The biodistribution of the three cationic 99mTc complexes [99mTc(TMP)6]+, [99mTc(POM-POM)3]+, and [99mTc(TBIN)6]+--where TMP represents trimethylphosphite, POM-POM represents 1,2-bis(dimethyoxyphosphino)ethane, and TBIN represents t-butylisonitrile--have been evaluated in humans and dogs. Each agent was studied in three normal volunteers at rest, while [99mTc(POM-POM)3]+ and [99mTc(TBIN)6]+ were each studied in one normal volunteer at exercise. Even though all three agents yield good myocardial images in dogs, none appear suitable for clinical use as myocardial perfusion imaging radiopharmaceuticals. In humans, [99mTc(TMP)6]+ and [99mTc(POM-POM)3]+ clear very slowly from the blood and provide myocardial images only several hours after injection. [99mTc(TBIN)6]+ clears rapidly from the blood, but accumulation in the lung obscures the myocardial image for the first hour after injection; at later times, activity in the liver and spleen masks the apical wall.

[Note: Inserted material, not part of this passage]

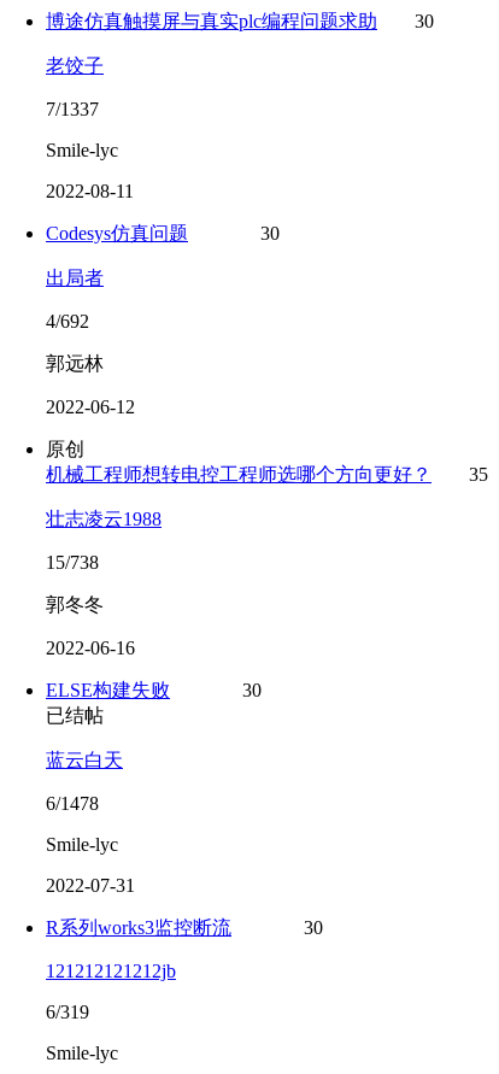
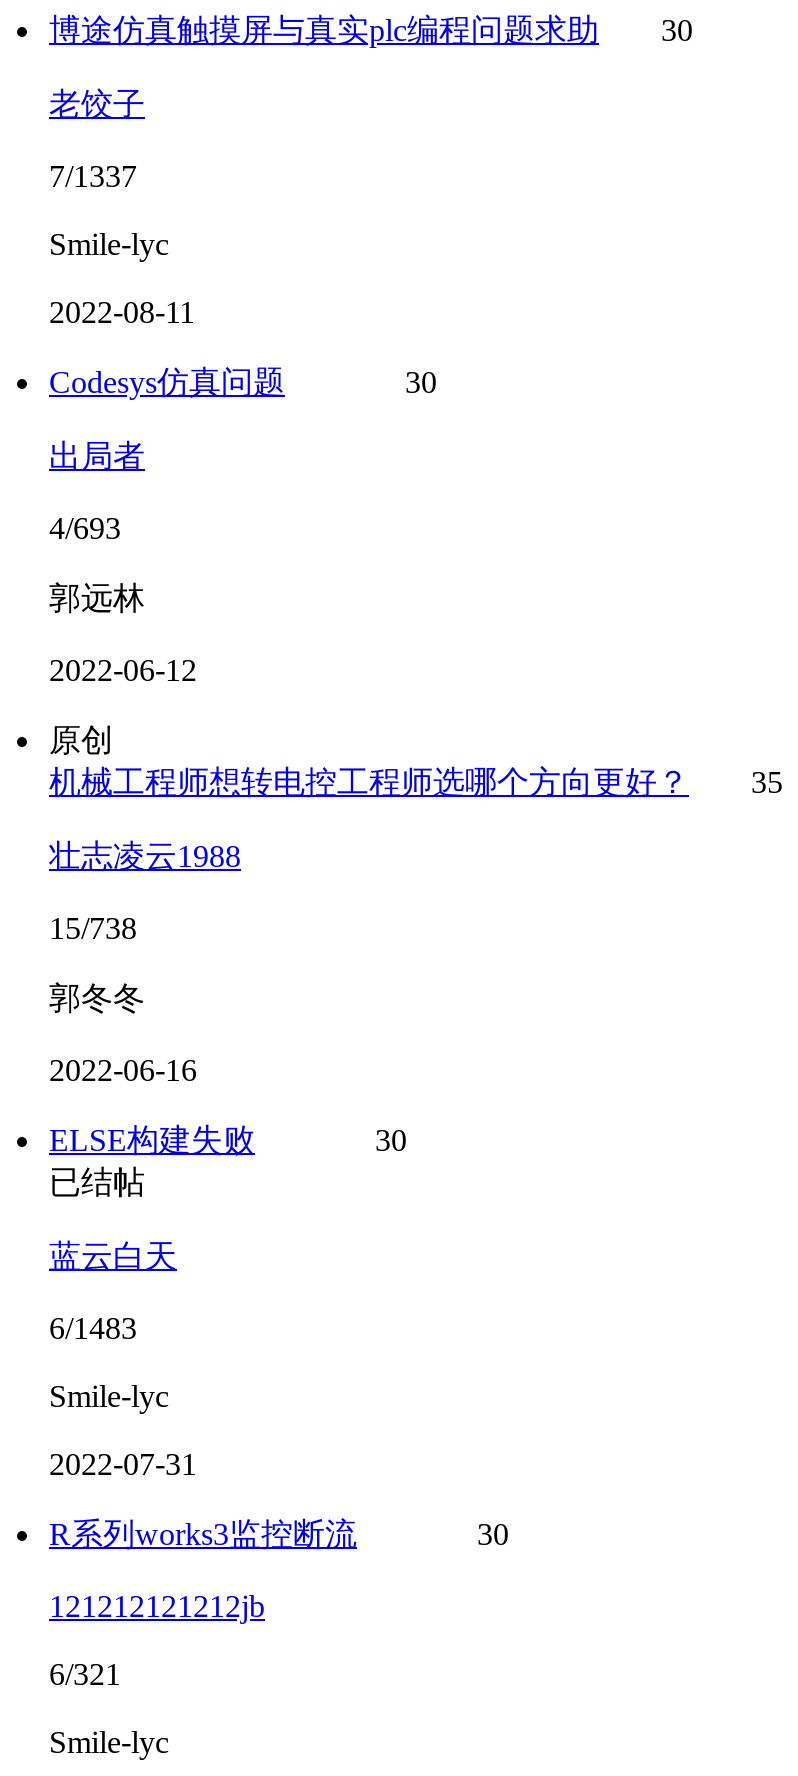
[46,311,89,331] 4/692 -> [49,511,121,545] 4/693
[46,793,99,814] 6/1478 -> [49,1311,137,1345] 6/1483
[46,1002,89,1022] 6/319 -> [49,1657,121,1691] 6/321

These results correlate with the blood-binding properties of the three complexes. [99mTc(TMP)6]+ and [99mTc(POM-POM)3]+ bind tightly to the plasma of human blood, but not to the plasma of dog blood; [99mTc(TBIN)6]+ does not bind tightly to the plasma of either dog or human blood. Among the Tc(I) complexes studied to date in humans, [99mTc(TBIN)6]+ appears to be unique in biodistribution pattern, blood-binding properties, and the fact that exercise improves the ultimate myocardial image. All the Tc(I) complexes appear to undergo myocardial accumulation by a mechanism different from that utilized by Tc(III) complexes. Animal studies alone are not adequate to evaluate the potential utility of 99mTc cationic complexes for myocardial perfusion studies.